What have we done? We have referred eight or so bills to Senate committees for further examination and scrutiny. The Labor Party has said, ‘Isn’t this absolutely frightful?’ because this means by the farcical figures that the Labor Party puts out—no-one else’s figures—some $300 million will be lost out of a budget surplus of $22 billion. If the Labor Party wishes it some of the bills can be backdated, so I believe this figure is complete nonsense. To be lectured by Senator Lundy on responsible management of the economy is simply extraordinary. Senator Lundy was a great referrer of bills to Senate committees. I used to note as I came into this chamber, day after day, there would be Senator Lundy making sure that bill after bill was referred to Senate committees.

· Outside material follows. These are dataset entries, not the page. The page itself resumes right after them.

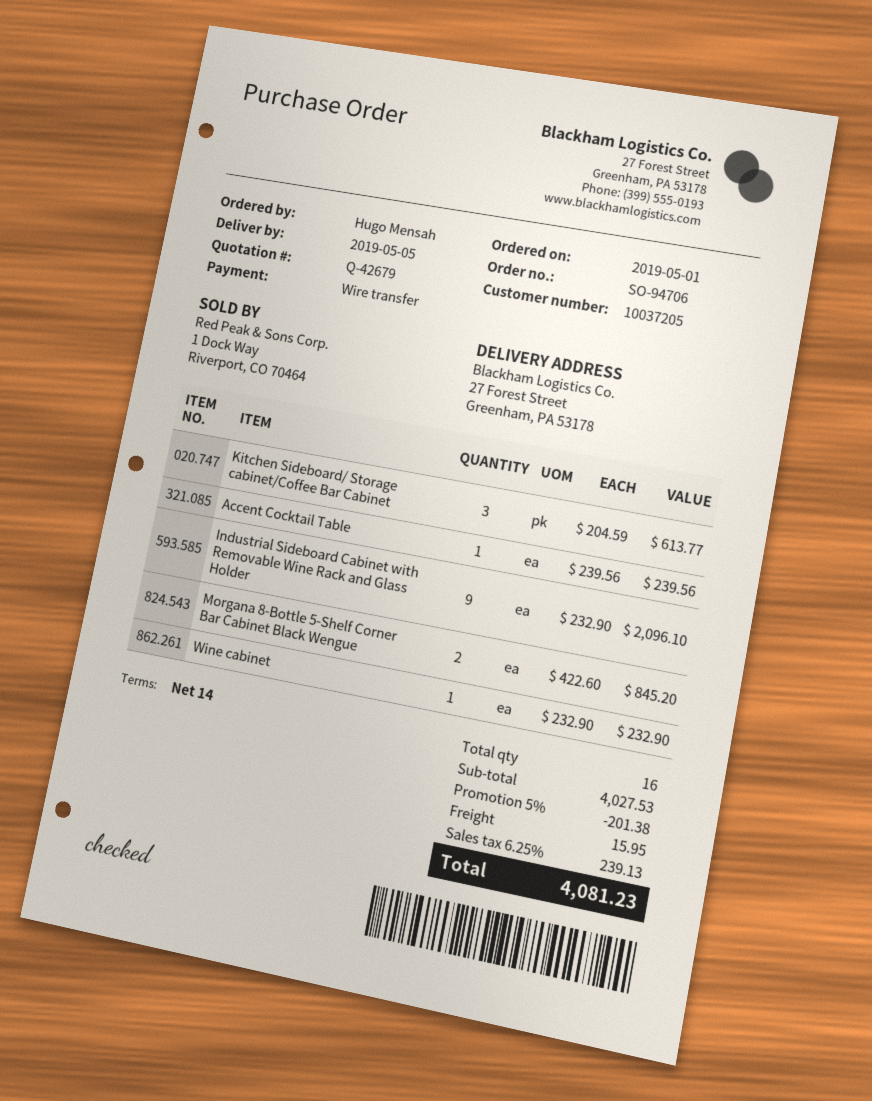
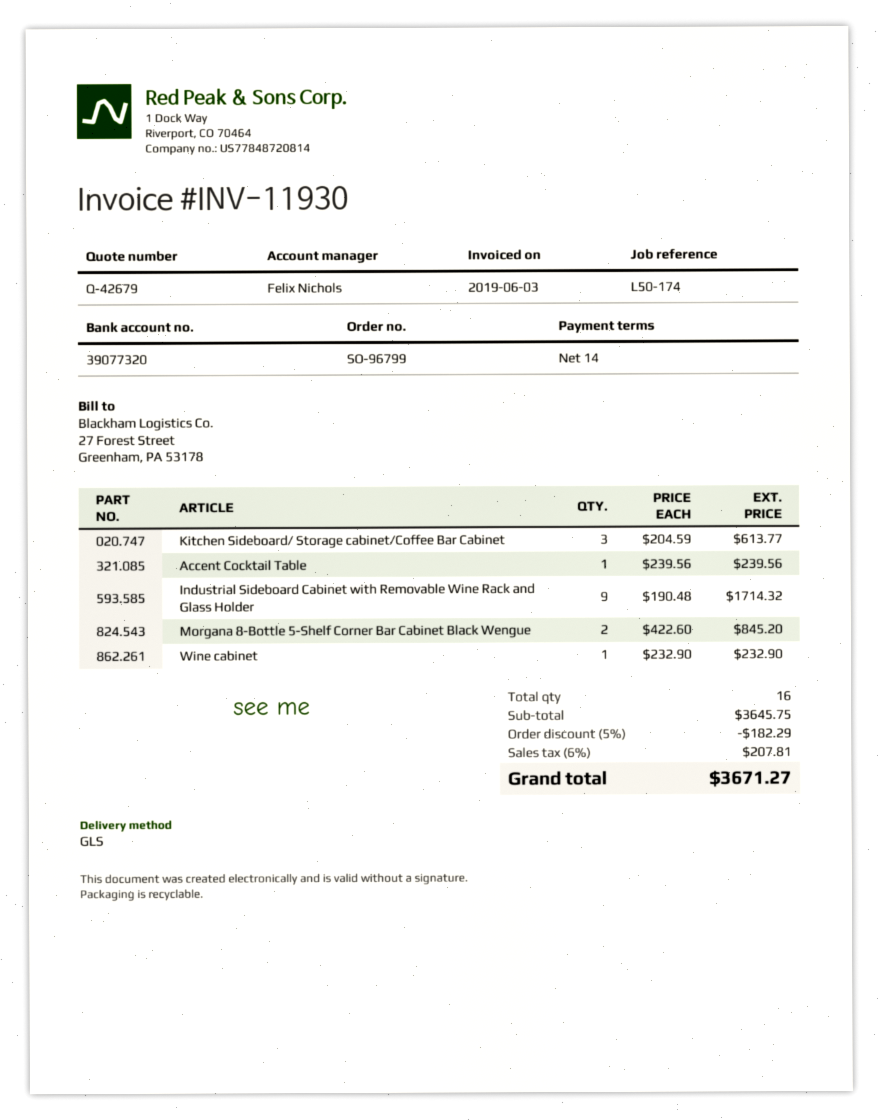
order number: SO-94706 -> SO-96799
Industrial Sideboard Cabinet with Removable Wine Rack and Glass Holder: 9 x 232.90 = 2096.10 -> 9 x 190.48 = 1714.32
subtotal: 4027.53 -> 3645.75
discount: 5% = 201.38 -> 5% = 182.29
shipping: 15.95 -> none
tax: 6.25% = 239.13 -> 6% = 207.81
total: 4081.23 -> 3671.27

Senator Ludwig, think about the bills for A New Tax system, which we promised in the election and which the Labor Party opposed with enormous vigour. Not only did you send the legislation for A New Tax system to one committee, you sent it to four committees. Those committees sat on each of the bills for three months or so. We had 12 months of committee hearings into A New Tax system. In the end, they were budget bills based on a clear election promise. What happened? The Labor Party fought it to the very end and voted against it, because, as Senator Ludwig said: ‘This is going to lead to a recession. This is going to lead to cuts in the income of working families.’ Do you remember saying all those things, Senator Ludwig? And what has happened? The Labor Party have become great fans of the GST.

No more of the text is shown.